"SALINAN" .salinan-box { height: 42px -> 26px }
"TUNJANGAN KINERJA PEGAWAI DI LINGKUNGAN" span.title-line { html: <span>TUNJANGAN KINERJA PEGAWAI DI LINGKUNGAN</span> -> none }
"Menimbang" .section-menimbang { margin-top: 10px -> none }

--

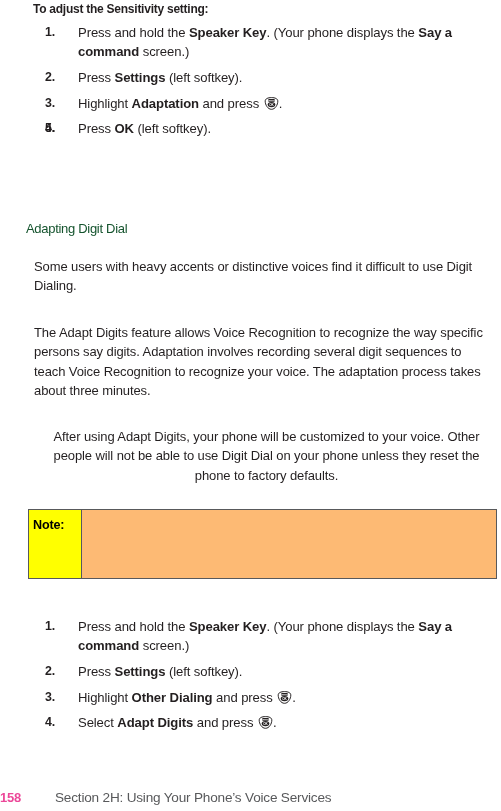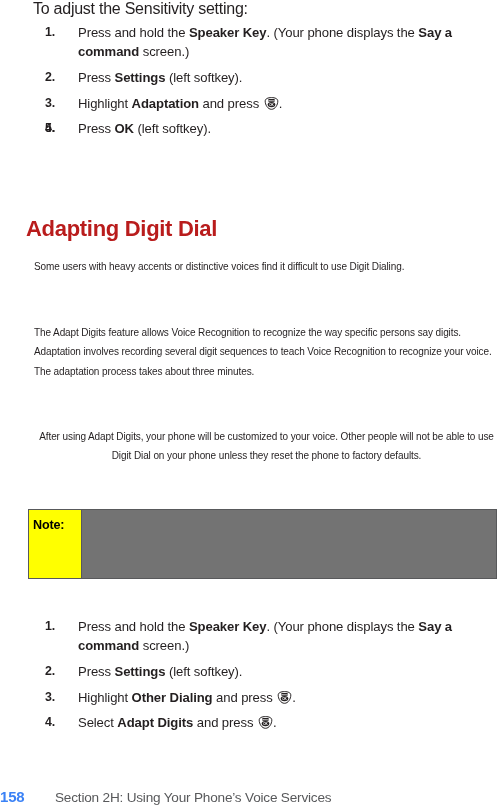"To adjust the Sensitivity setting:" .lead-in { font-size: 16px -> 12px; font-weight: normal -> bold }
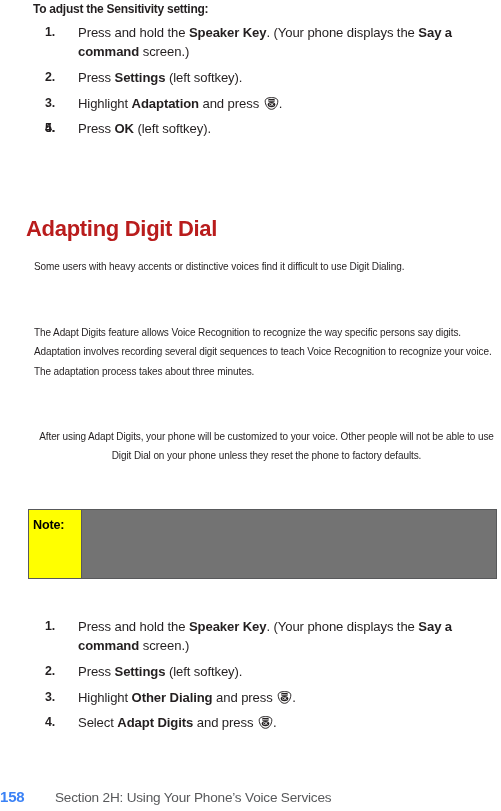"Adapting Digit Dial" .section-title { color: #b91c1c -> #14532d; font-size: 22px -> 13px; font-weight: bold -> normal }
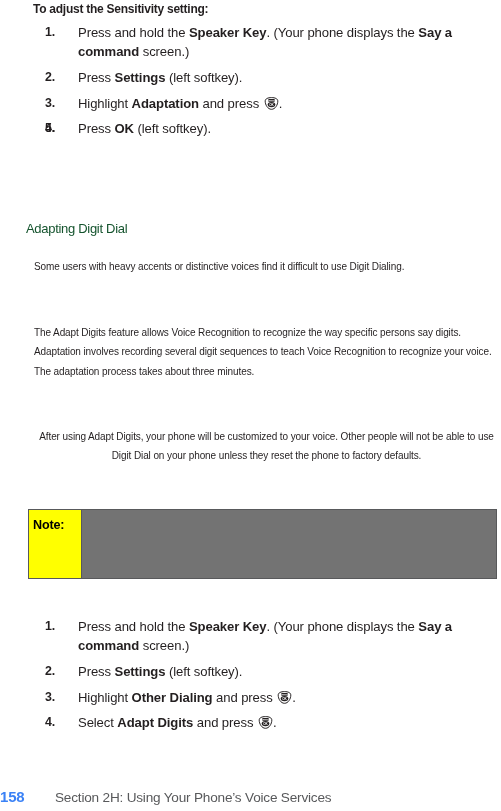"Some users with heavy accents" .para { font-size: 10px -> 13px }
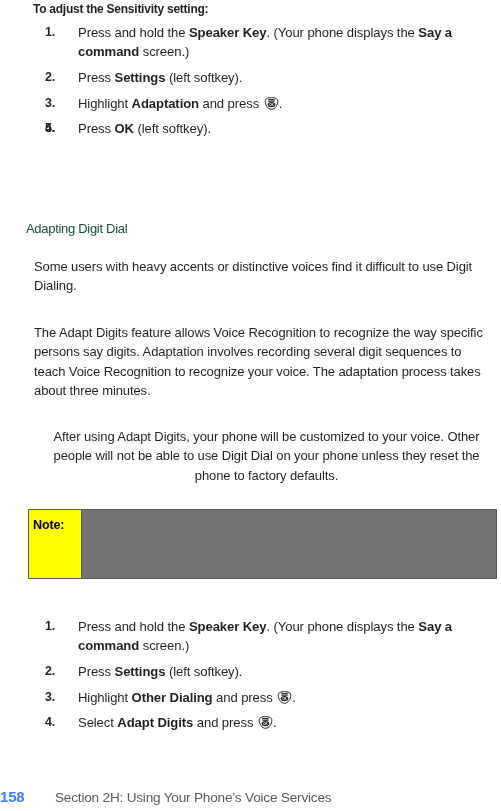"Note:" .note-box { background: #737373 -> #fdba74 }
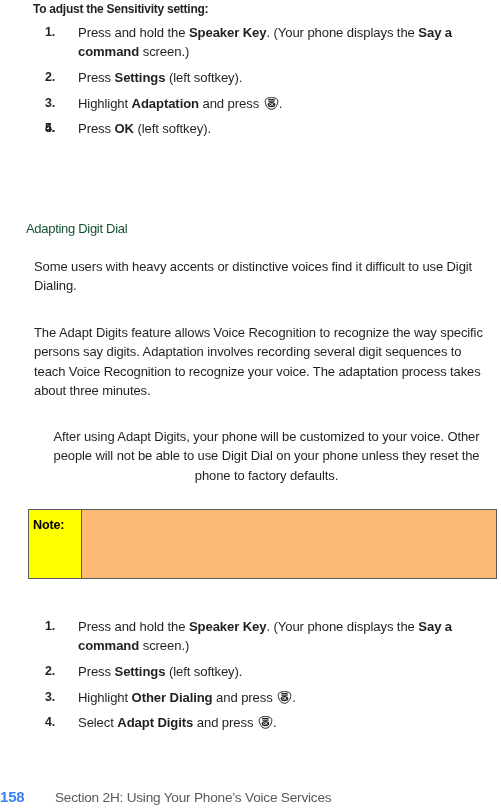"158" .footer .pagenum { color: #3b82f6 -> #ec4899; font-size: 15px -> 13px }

§ WHAT NEEDS TO BE DONE: Copy out exactly the material that runs from the line with "background: #737373 ->" to the line with "color: #3b82f6 ->", ends included, and leave the pictures behind.

§ SOLUTION TO THE PROBLEM:
"Note:" .note-box { background: #737373 -> #fdba74 }
"158" .footer .pagenum { color: #3b82f6 -> #ec4899; font-size: 15px -> 13px }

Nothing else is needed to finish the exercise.